Your instructions: Check each line of the entries below for the word "Girls", and copy the lines that have it.

(Version difference data)
-- Opening Marker --

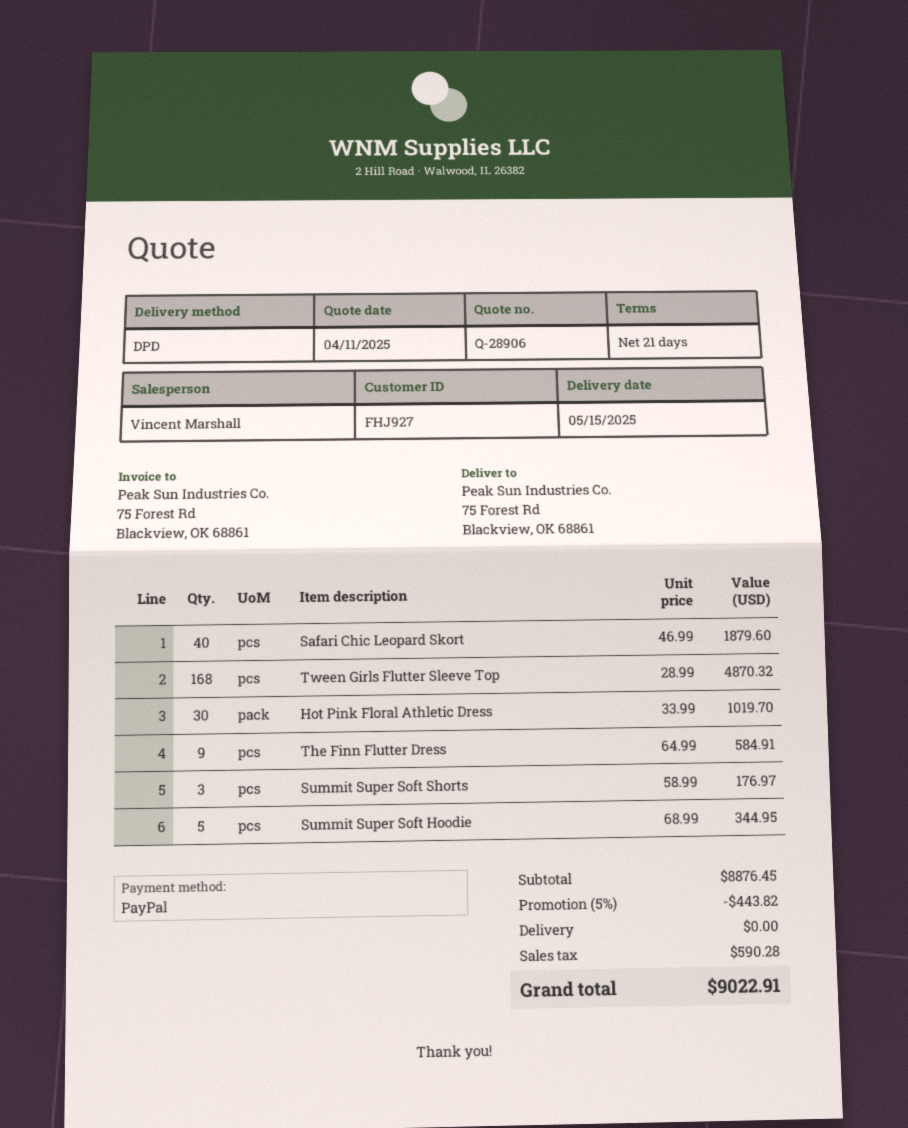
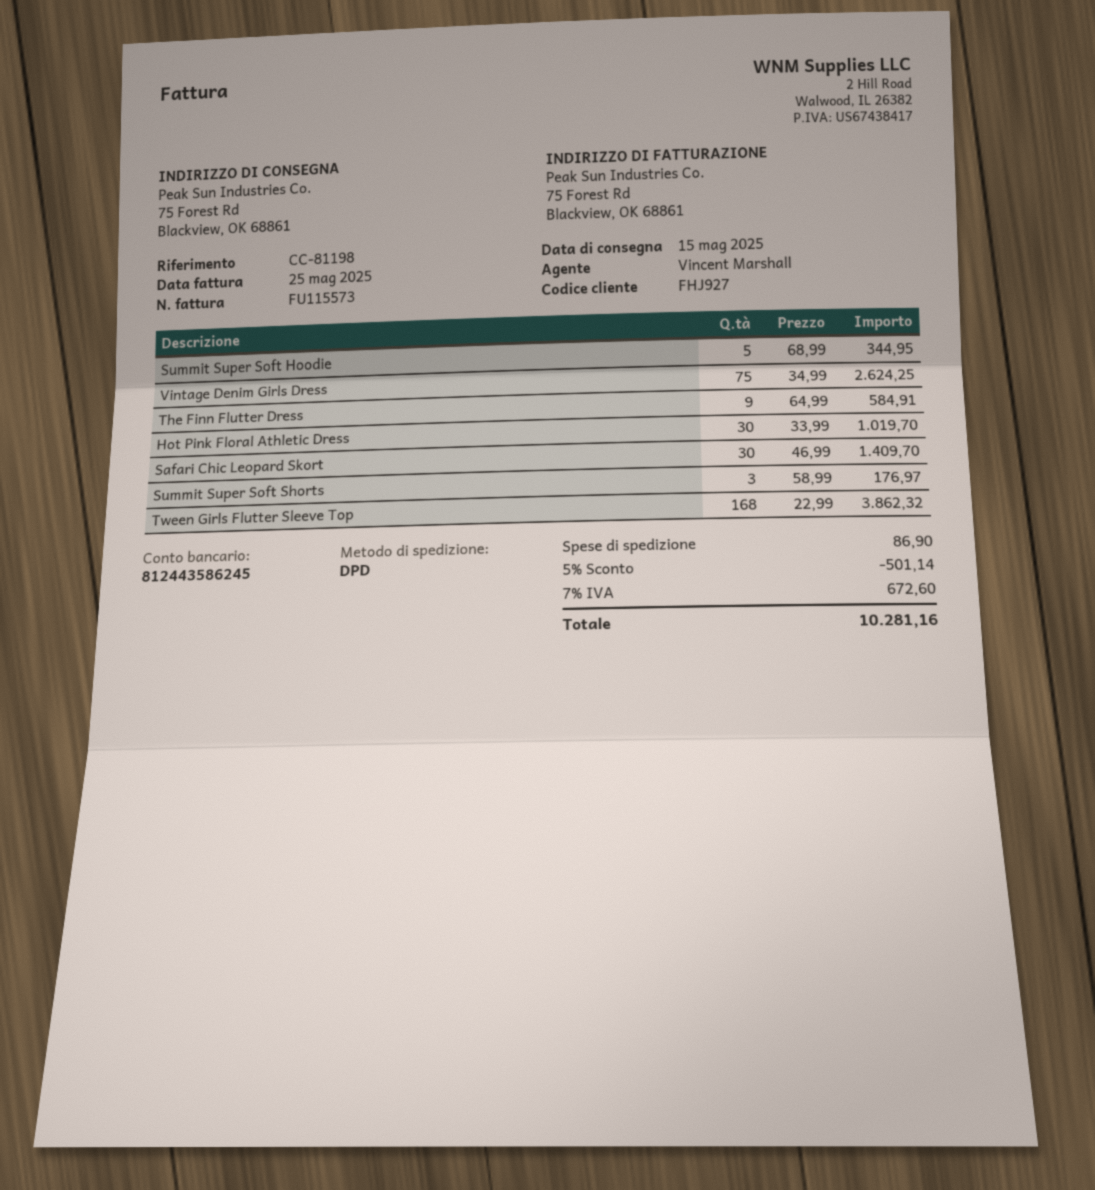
Safari Chic Leopard Skort: 40 x 46.99 = 1879.60 -> 30 x 46.99 = 1409.70
Tween Girls Flutter Sleeve Top: 168 x 28.99 = 4870.32 -> 168 x 22.99 = 3862.32
Vintage Denim Girls Dress: none -> 75 x 34.99 = 2624.25
discount: 5% = 443.82 -> 5% = 501.14
shipping: 0.00 -> 86.90
tax: 590.28 -> 672.60
total: 9022.91 -> 10281.16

-- Closing Marker --

Output for this task:
Tween Girls Flutter Sleeve Top: 168 x 28.99 = 4870.32 -> 168 x 22.99 = 3862.32
Vintage Denim Girls Dress: none -> 75 x 34.99 = 2624.25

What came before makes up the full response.